— THE PROBLEM —
Although the entries contain pictures, only their words should be duplicated exactly.
Top of SUPPLIED RECORDS
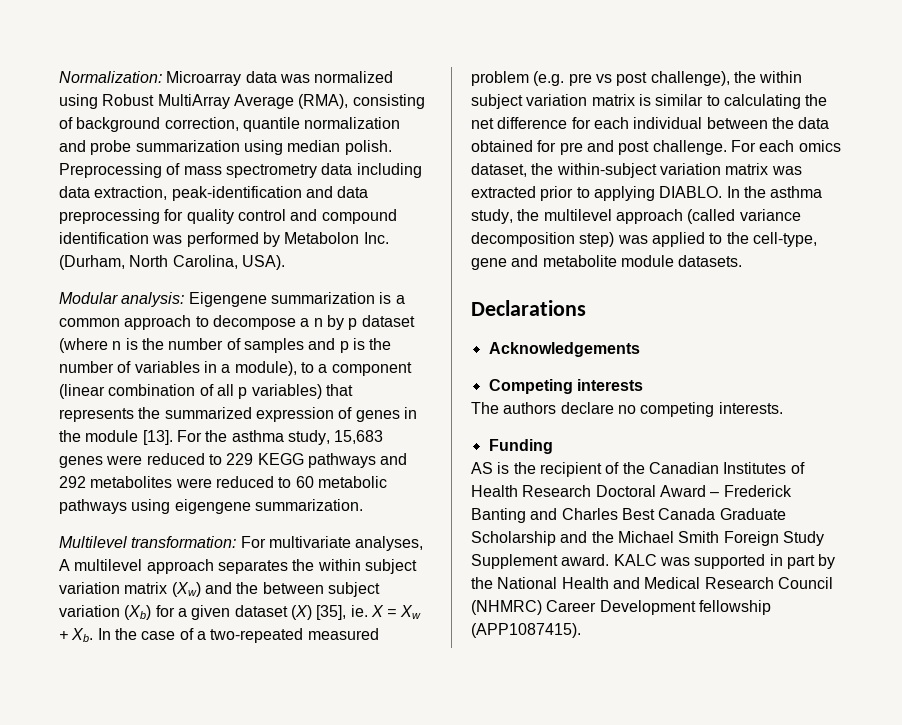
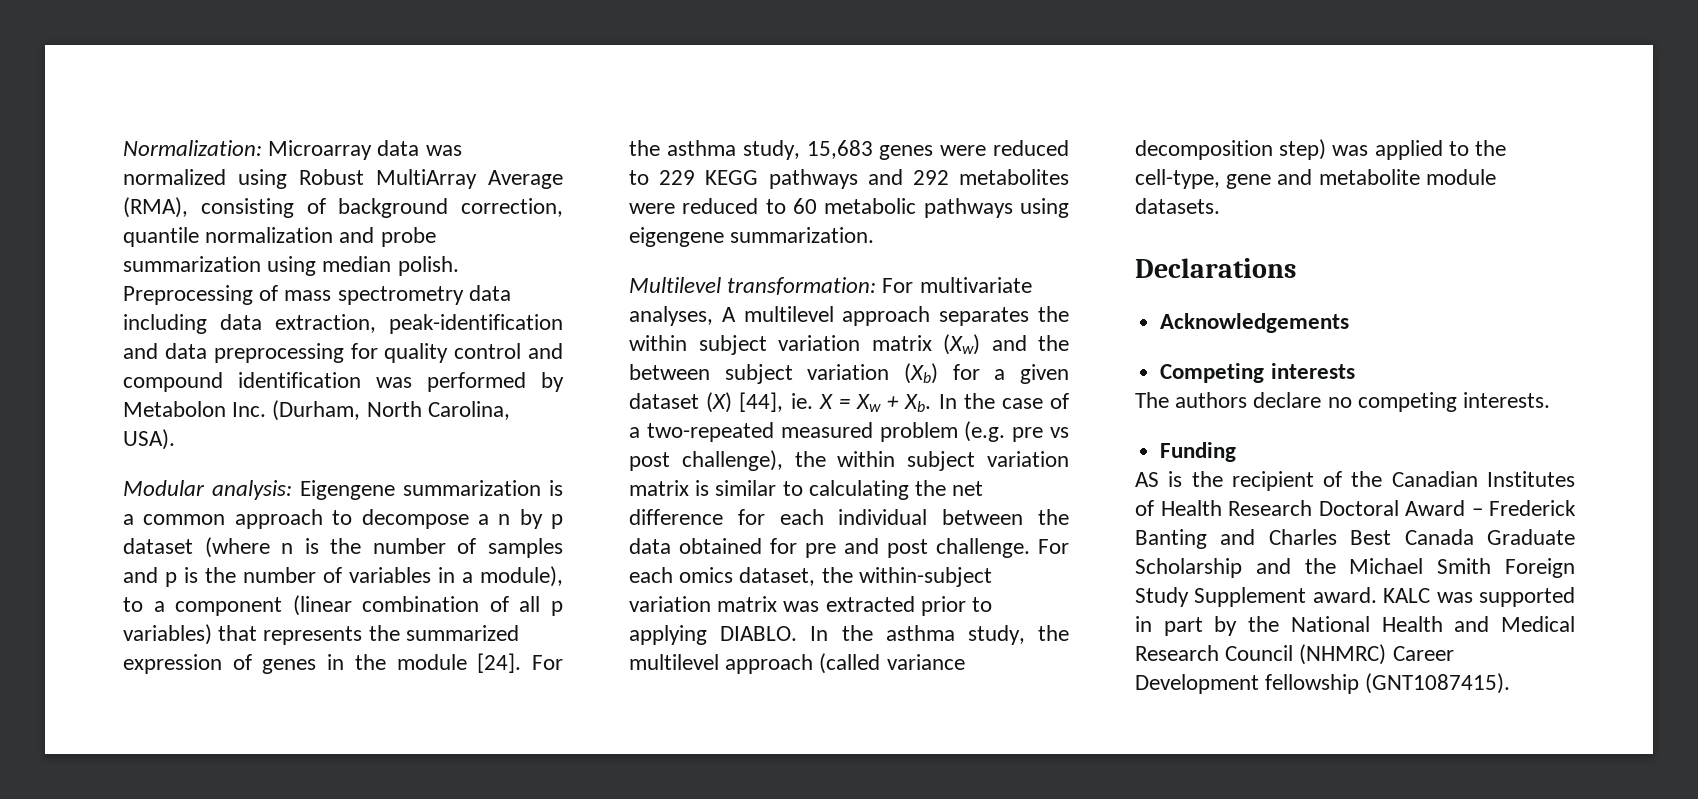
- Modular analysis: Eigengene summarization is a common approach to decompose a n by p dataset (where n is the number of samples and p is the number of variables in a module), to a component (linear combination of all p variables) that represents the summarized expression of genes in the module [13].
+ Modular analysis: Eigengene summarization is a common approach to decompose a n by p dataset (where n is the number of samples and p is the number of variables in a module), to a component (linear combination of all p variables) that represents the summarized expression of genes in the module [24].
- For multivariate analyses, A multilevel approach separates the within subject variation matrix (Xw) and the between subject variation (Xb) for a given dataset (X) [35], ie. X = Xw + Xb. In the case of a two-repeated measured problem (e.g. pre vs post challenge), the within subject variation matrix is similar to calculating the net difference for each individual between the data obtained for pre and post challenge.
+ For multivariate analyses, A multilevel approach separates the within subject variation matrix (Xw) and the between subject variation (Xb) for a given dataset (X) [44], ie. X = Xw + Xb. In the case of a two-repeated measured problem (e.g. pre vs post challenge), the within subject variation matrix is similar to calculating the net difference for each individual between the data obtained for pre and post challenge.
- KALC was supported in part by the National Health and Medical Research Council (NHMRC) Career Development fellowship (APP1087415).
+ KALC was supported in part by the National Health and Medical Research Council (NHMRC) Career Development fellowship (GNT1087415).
Bottom of SUPPLIED RECORDS
— RESPONSE BELOW —
- Modular analysis: Eigengene summarization is a common approach to decompose a n by p dataset (where n is the number of samples and p is the number of variables in a module), to a component (linear combination of all p variables) that represents the summarized expression of genes in the module [13].
+ Modular analysis: Eigengene summarization is a common approach to decompose a n by p dataset (where n is the number of samples and p is the number of variables in a module), to a component (linear combination of all p variables) that represents the summarized expression of genes in the module [24].
- For multivariate analyses, A multilevel approach separates the within subject variation matrix (Xw) and the between subject variation (Xb) for a given dataset (X) [35], ie. X = Xw + Xb. In the case of a two-repeated measured problem (e.g. pre vs post challenge), the within subject variation matrix is similar to calculating the net difference for each individual between the data obtained for pre and post challenge.
+ For multivariate analyses, A multilevel approach separates the within subject variation matrix (Xw) and the between subject variation (Xb) for a given dataset (X) [44], ie. X = Xw + Xb. In the case of a two-repeated measured problem (e.g. pre vs post challenge), the within subject variation matrix is similar to calculating the net difference for each individual between the data obtained for pre and post challenge.
- KALC was supported in part by the National Health and Medical Research Council (NHMRC) Career Development fellowship (APP1087415).
+ KALC was supported in part by the National Health and Medical Research Council (NHMRC) Career Development fellowship (GNT1087415).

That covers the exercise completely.